_Task description:_ Among the records that follow, how many lines contain the word "none"? Give the number and no other words.
══ Stored data ══
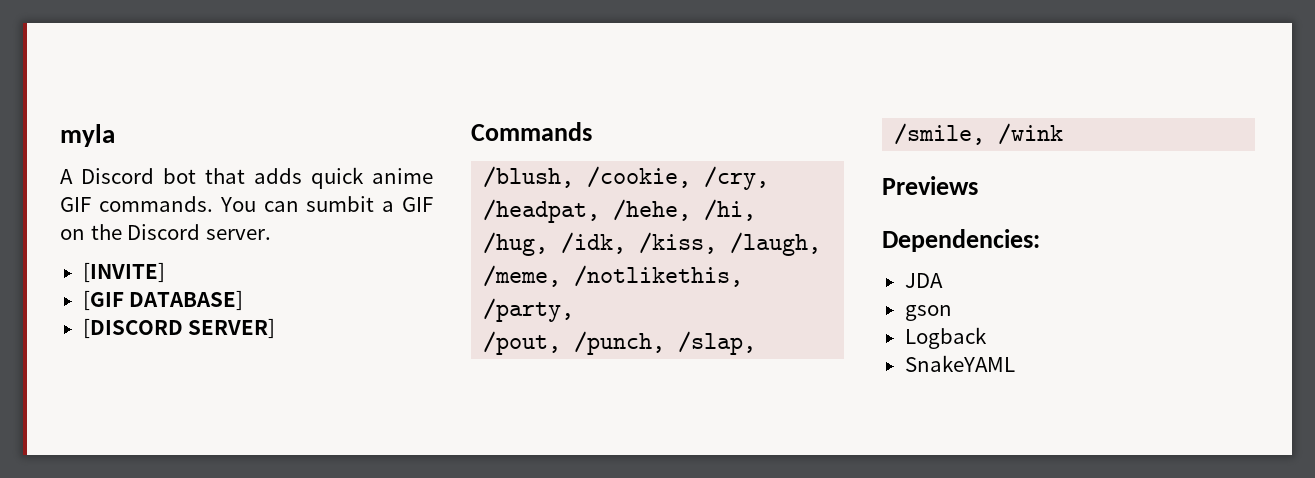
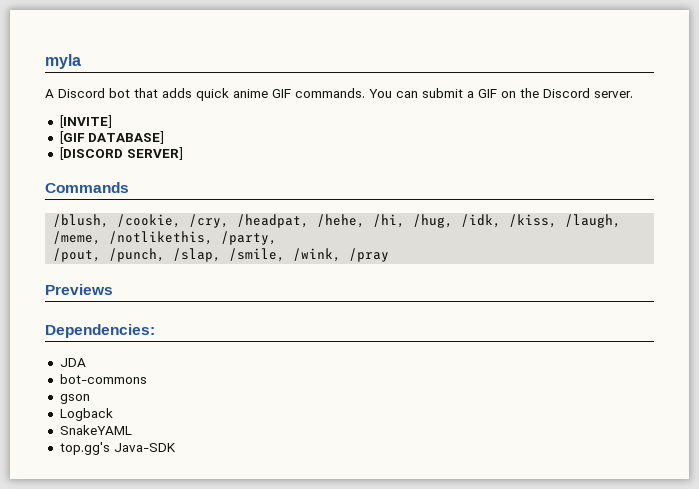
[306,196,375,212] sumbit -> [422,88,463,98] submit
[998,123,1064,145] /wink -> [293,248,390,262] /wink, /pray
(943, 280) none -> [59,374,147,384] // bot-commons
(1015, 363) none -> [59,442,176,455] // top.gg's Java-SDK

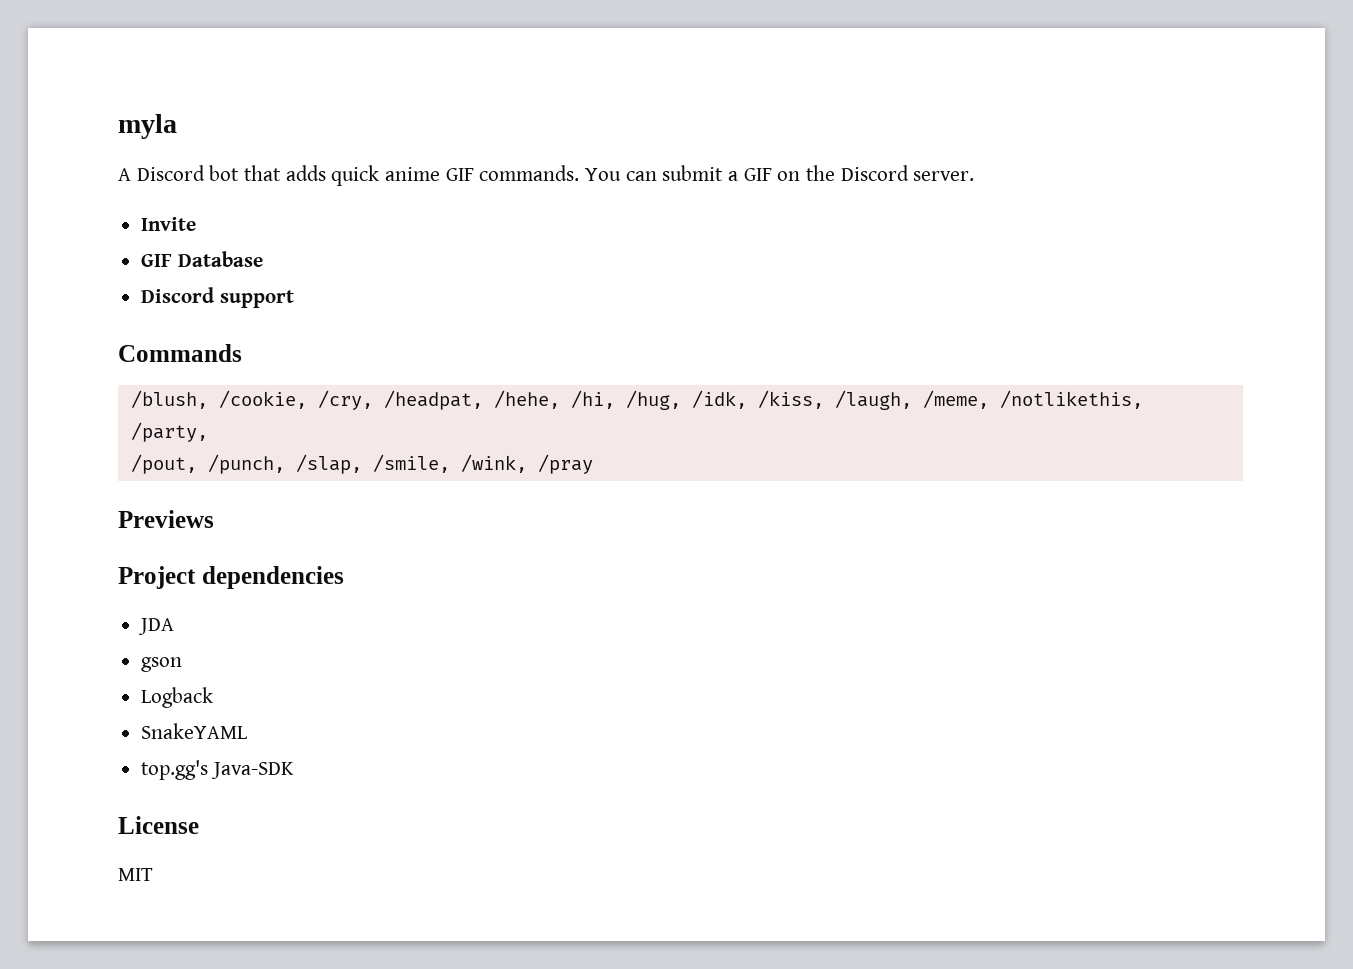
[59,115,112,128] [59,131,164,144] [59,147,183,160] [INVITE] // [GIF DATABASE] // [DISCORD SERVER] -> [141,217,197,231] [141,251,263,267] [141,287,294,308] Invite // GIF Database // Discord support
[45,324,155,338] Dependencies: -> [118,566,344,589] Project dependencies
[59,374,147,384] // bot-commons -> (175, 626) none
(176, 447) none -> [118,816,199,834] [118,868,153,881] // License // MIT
═══
_The answer:_ 4